KLIPPA KLOPPA – LIBERTY (2019, Snowdonia Dischi)


Vi dirò la verità, i Klippa Kloppa (nonostante il nome m’incuriosisse parecchio e nonostante, soprattutto, la discografia immensa) non li conoscevo chissà quanto, se non per ascolti sparsi qua e là.
Devo però dire che, già dai primi secondi di questo Liberty, album uscito per la cara Snowdonia, ho avuto come l’impressione di rincontrare dei vecchi amici. Un po’ per i toni dell’album, che ad un ascolto superficiale sembrano semplici canzoncine; un po’ perché nell’album in questione si trova tutta o gran parte della storia della musica italiana, dal pop al prog, dal lo-fi alle cose più estreme e sperimentali. Per assurdo, anche se si tratta di due progetti totalmente differenti, il disco dei Klippa Kloppa mi ha ricordato molto l’album di un loro vecchio compagno di etichetta, Magic Crashed e il suo “perché io lo sapevo“. C’è lo stesso planare trasversalmente su decine di band italiane diversissime tra loro, in totale leggerezza.

Quindi, se nell’iniziale Cinghiali si sente tanto l’appena citato Magic Crashed quanto gli Üstmamò, in cui si mischia il pop e il lo-fi, nella successiva Alla Fine Della Giostra, ci si ritroverà ad ascoltare un brano che si inserisce perfettamente in un album prodotto dalla Snowdonia: il giusto equilibrio tra il suonato bene, il risultare orecchiabile (qualcosa nell’aria ricorda addirittura i Tiromancino) e l’indossare abiti arty.

In Bach fa il suo ingresso la voce femminile, che dà tutto un altro sapore ai brani: qui sembra di ascoltare un incontro tra Battiato e i già citati Üstmamò (sarà che la voce di Mariella ricorda tanto quella di Mara Redeghieri) ed è davvero affascinante sentire come la nuova voce non si scompone minimamente, nemmeno quando lo strumentale strizza l’occhio ai miglior chitarrismi prog. Nella successiva Cotidie, si sente qualcosa di Ivan Graziani e si continua a volare, passando sulla testa di questo o quel cantante o musicista del passato.

Continuando, Blast, unico brano strumentale dell’album, sembra spezzare il disco in due parti. Il pezzo in questione, è da applausi: perché non ti aspetteresti una scossa punk del genere (anche questo mi ha ricordato Magic Crashed, un maestro in questo genere di stravolgimenti) che si porterà appresso tutto il resto dell’album.
Si resta sempre sulle sonorità pop, anche un po’ dreamy, in Lyudmila Pavlichenko. Un po’ Offlaga Disco Pax, un po’ CCCP, e sì lo so che non basta solo un titolo dal retrogusto sovietico per citare liberamente i due gruppi che ho appena nominato. Un brano preciso, comunque, proprio come un tiro di chi si omaggia nel titolo del brano.

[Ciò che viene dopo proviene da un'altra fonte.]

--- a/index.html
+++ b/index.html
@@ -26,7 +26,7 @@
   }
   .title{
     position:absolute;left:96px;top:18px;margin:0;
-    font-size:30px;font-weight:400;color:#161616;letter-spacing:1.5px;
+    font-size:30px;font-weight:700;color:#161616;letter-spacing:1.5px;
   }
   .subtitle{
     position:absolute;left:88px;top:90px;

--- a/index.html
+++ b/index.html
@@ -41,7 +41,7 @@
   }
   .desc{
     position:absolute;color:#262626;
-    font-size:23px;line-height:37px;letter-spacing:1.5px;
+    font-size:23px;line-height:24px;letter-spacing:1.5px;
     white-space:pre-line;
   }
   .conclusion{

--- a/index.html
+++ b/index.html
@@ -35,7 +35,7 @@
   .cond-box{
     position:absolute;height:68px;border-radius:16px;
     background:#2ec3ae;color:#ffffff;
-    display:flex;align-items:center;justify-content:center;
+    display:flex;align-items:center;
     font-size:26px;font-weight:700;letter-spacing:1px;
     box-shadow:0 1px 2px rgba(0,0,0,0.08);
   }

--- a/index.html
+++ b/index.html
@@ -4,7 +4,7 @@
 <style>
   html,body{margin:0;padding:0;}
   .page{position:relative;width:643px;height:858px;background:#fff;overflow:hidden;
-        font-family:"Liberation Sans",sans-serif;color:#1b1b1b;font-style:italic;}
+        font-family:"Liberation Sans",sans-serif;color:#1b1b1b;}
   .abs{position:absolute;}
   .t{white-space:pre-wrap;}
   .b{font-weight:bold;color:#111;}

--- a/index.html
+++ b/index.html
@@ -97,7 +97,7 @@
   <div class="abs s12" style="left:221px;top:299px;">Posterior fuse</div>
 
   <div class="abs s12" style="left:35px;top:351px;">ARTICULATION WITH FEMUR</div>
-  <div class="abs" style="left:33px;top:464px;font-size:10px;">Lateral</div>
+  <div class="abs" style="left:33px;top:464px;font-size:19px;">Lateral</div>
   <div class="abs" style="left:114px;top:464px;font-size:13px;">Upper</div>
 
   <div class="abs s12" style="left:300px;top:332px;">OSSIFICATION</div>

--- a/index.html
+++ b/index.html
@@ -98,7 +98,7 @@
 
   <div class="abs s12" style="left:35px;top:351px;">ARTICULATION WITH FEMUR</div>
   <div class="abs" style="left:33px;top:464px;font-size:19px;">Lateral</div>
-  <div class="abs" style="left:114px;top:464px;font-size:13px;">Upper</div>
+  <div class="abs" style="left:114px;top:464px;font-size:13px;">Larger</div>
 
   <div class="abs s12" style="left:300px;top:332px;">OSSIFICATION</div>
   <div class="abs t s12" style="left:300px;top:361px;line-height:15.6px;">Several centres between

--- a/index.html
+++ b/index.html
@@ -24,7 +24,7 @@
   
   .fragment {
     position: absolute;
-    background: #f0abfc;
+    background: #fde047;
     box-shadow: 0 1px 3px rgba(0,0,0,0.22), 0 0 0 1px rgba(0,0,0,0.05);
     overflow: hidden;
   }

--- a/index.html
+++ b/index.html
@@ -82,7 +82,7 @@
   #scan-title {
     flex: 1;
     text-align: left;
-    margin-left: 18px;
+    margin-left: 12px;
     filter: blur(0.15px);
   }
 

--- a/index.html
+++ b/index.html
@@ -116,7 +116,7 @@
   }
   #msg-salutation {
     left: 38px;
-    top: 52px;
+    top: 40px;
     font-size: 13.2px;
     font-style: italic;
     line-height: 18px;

Se, quando ho detto che Blast si porterà appresso tutto il resto dell’album, vi siete chiesti in che senso, aspettate Il velo di Omero: lo strumentale è più veloce, rispetto ai precedenti, e sembra figlio della musica nata nella quinta traccia. Così come lo sembrerà anche la successiva Incido sull’atmosfera.

Nature Morte porta al suo interno l’incedere di “Cuore Matto” di Little Tony, l’oscillamento dei giovani Albano e Romina di “Felicità” e soprattutto una voce che ti accarezza la pelle, facendoti tremare di brividi, à la Viola Valentino. Detto così, sembra un banalissimo disco pop, e invece, credetemi non lo è. È piuttosto un libro di storia della musica italiana, da sfogliare con piacere di tanto in tanto.

L’outro, Un mondo migliore, è affidato a sonorità piacevolmente degeneranti che lontanamente ricordano gli Adharma (di un pre-Iosonouncane) e di altre cose a marchio Trovarobato.

Un disco che è un ottimo punto di partenza per poter studiare un po’ musica italiana del passato, senza vergognarsi di tendere l’orecchio al pop, di tanto in tanto.